Using hard-template method, LANG Qiaolin and ZHANG Tingting from Biosensing Group of Bioenergy Center synthesized the OMCs, which structure was shown in Figure 1. They found that the OMCs modified glassy carbon electrode (OMCs/GCE) exhibited enhanced electrocatalytic activity towards the reduction of nitrophenol isomers (p-NP, m-NP and o-NP). Interestingly, at OMCs/GCE, the three nitrophenol isomers could be identified and separated successfully and the simultaneous determination was realized by detecting the reduction peaks of their intermediate products with differential pulse voltammetry (DPV) (Figure 2). And common inorganic ions and organic compounds had no influence on the signals of nitrophenol isomers. This proposed electrochemical sensor was feasible for the simultaneous detection of nitrophenol isomers in seawater and wastewater (Electrochimica Acta 2013, 106, 127-134).
Further, the ultrasensitive and selective electrochemical sensor for p-nitrophenyl organophosphates based on OMCs was also developed by this team. By using DPV technique, the OMCs/GCE can be used to detect p-nitrophenyl organophosphates including paraoxon, parathion and methyl parathion, with the lower limit of detection up to nanomolar level (Figure 3). And it was proved that the oxygen reduction on the OMCs/GCE had no influence on the detection of p-nitrophenyl OPs, which is a great advantage over other similar methods reported so far. The prepared sensor is expected to have wide application in on-site p-nitrophenyl OPs detection in seawater and wastewater (Analytica Chimica Acta 2014, 822, 23–29).

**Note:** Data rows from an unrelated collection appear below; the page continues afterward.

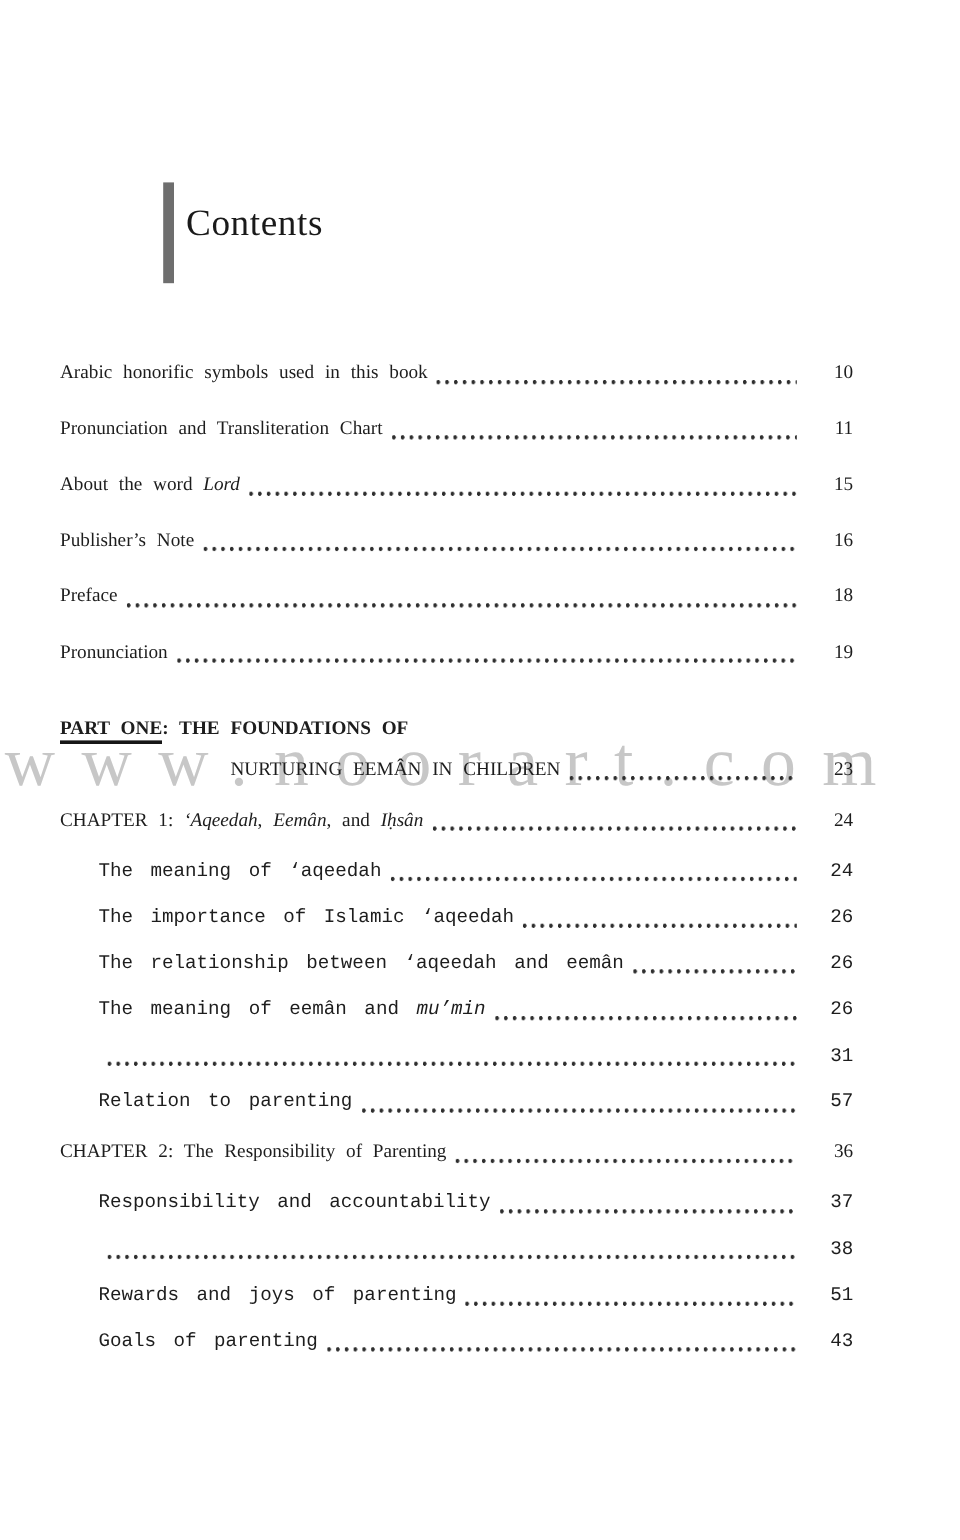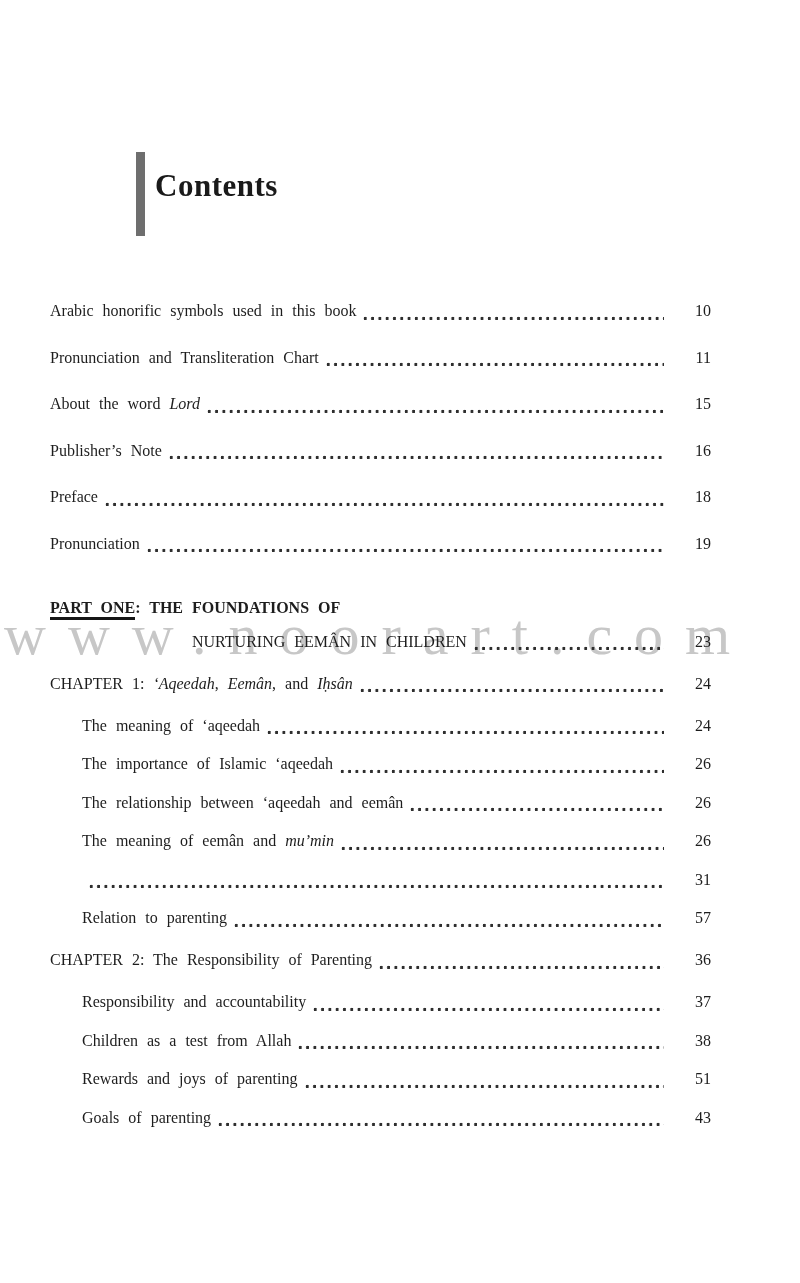--- a/index.html
+++ b/index.html
@@ -31,7 +31,7 @@
     top: 168px;
     margin: 0;
     font-size: 31px;
-    font-weight: bold;
+    font-weight: normal;
     letter-spacing: 0.5px;
     color: #1a1a1a;
   }

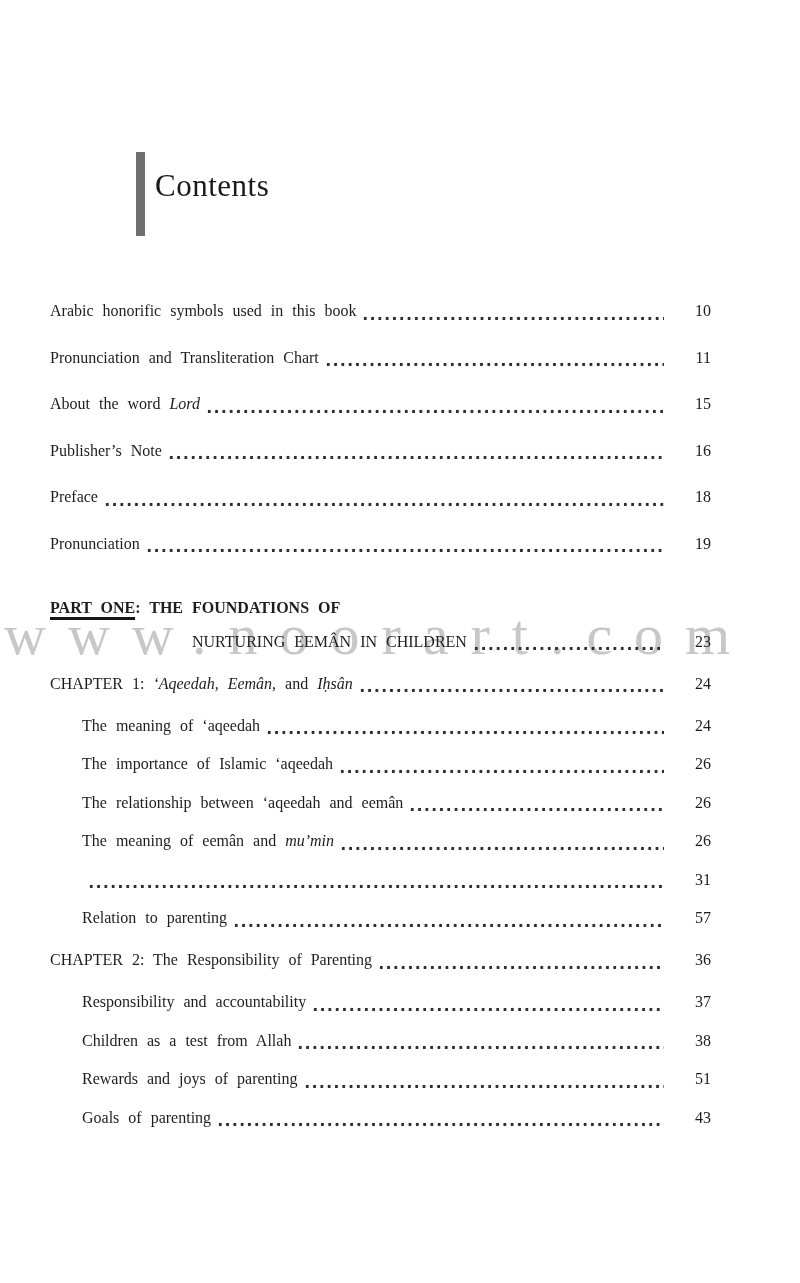--- a/index.html
+++ b/index.html
@@ -90,7 +90,7 @@
   .row.part1   { margin-top: 34px; font-weight: bold; }
   .row.part2   { margin-left: 142px; margin-top: 4px; }
   .row.chapter { margin-top: 12px; margin-bottom: 12px; }
-  .row.sub     { margin-left: 32px; margin-bottom: 8.5px; }
+  .row.sub     { margin-left: 32px; margin-bottom: 8.5px; font-family: Liberation Mono, monospace; }
 </style>
 </head>
 <body>

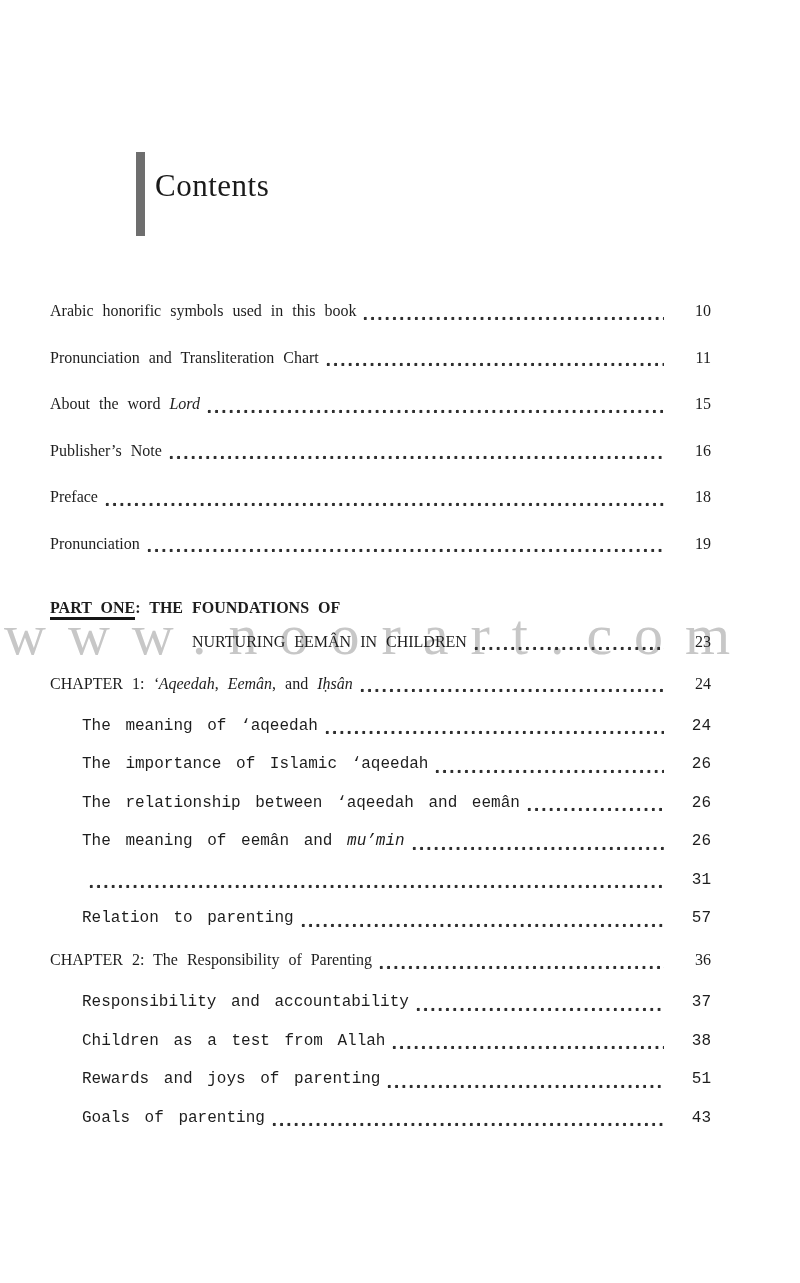--- a/index.html
+++ b/index.html
@@ -186,7 +186,6 @@
         <span class="page-num">37</span>
       </div>
       <div class="row sub">
-        <span class="title"><span>Children as a test from Allah</span></span>
         <span class="leader"></span>
         <span class="page-num">38</span>
       </div>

In addition, this research team selected p-nitrophenol and p-methylphenol as models of electron-withdrawing and electron-donating groups, respectively to study the electrochemical behavior of phenols and explored the electrooxidation mechanism of phenols at OMCs/GCE. Based on the relationship between pKa and Epa, a novel and simple equation was proposed for precise calculation of the pKa of p-substituted and o-substituted phenols (Electrochimica Acta 2014, 115, 283–289).

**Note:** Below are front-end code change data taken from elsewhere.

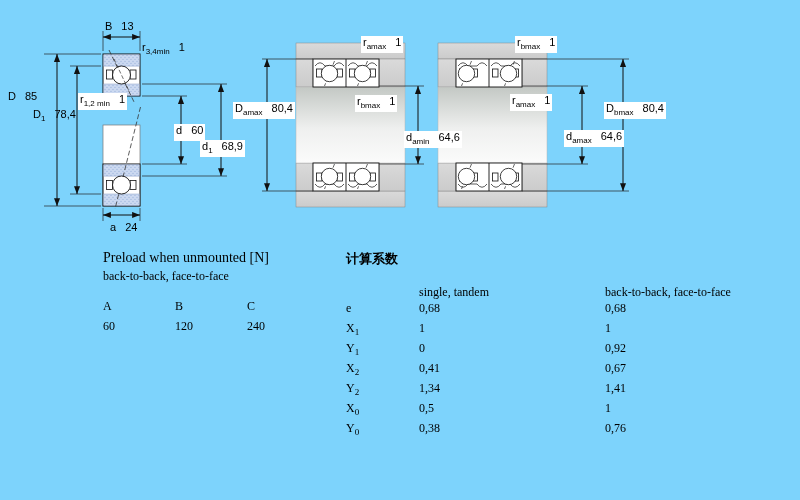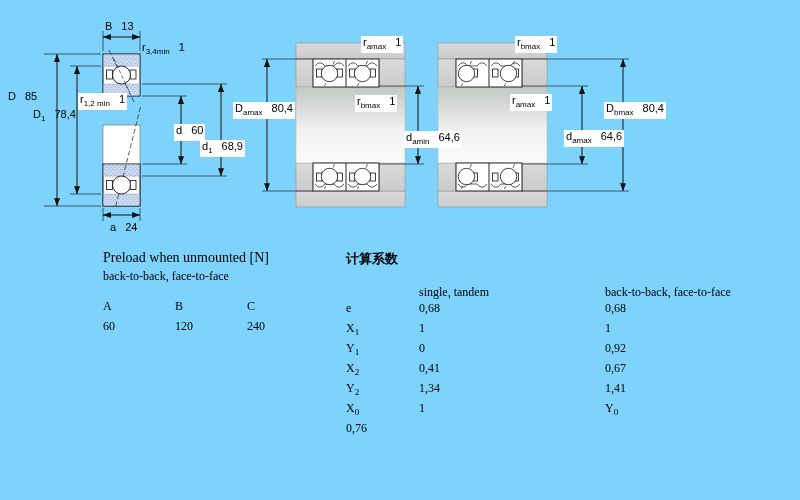--- a/index.html
+++ b/index.html
@@ -276,6 +276,7 @@
     <div>1,41</div>
 
     <div><span>X</span><span class="sub">0</span></div>
+    <div>0,5</div>
     <div>1</div>
 
     <div><span>Y</span><span class="sub">0</span></div>

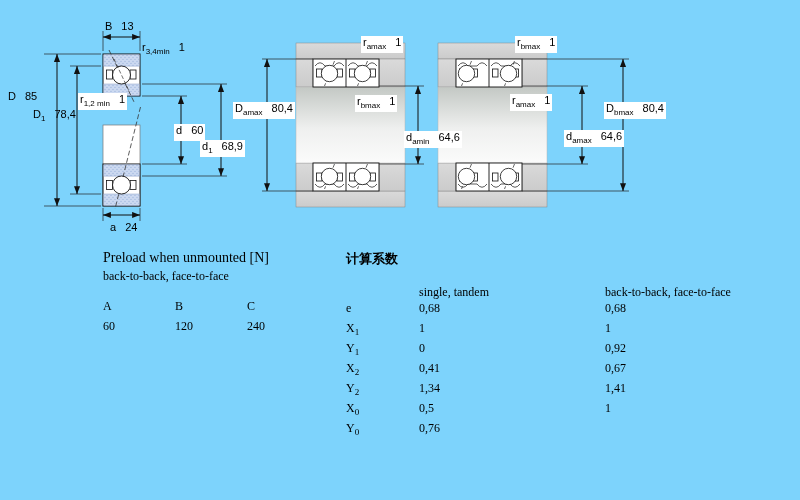--- a/index.html
+++ b/index.html
@@ -280,6 +280,7 @@
     <div>1</div>
 
     <div><span>Y</span><span class="sub">0</span></div>
+    <div>0,38</div>
     <div>0,76</div>
   </div>
 </div>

This work was financially supported by National Natural Science Foundation of China, which was hosted by Prof. LIU Aihua, leader of the Biosensing Group at the QIBEBT. And the group of Associate Prof. LI Tie from Ocean University of China and the group of Prof. WEI Mingdeng from Fuzhou University, China, also participated in this work.
Figure 1. (A) TEM image showing mesopore channel structure. (B) TEM image of the mesoporous carbon along the [001] direction. (Image by Prof. LIU's group) 
Figure 2. DPV responses of three nitrophenol isomers at OMCs/GCE in 0.1 M PBS (pH 4.8). (a) 10 μM; (b) 20μM; and (c) 30 μM of o-nitrophenol (o-NP), m-nitrophenol (m-NP) and p-nitrophenol (p-NP). DPV conditions: equilibration time, 2 s; potential amplitude, 50 mV; pulse period: 0.5 s; step height, 4 mV; frequency, 60Hz. (Image by Prof. LIU's group)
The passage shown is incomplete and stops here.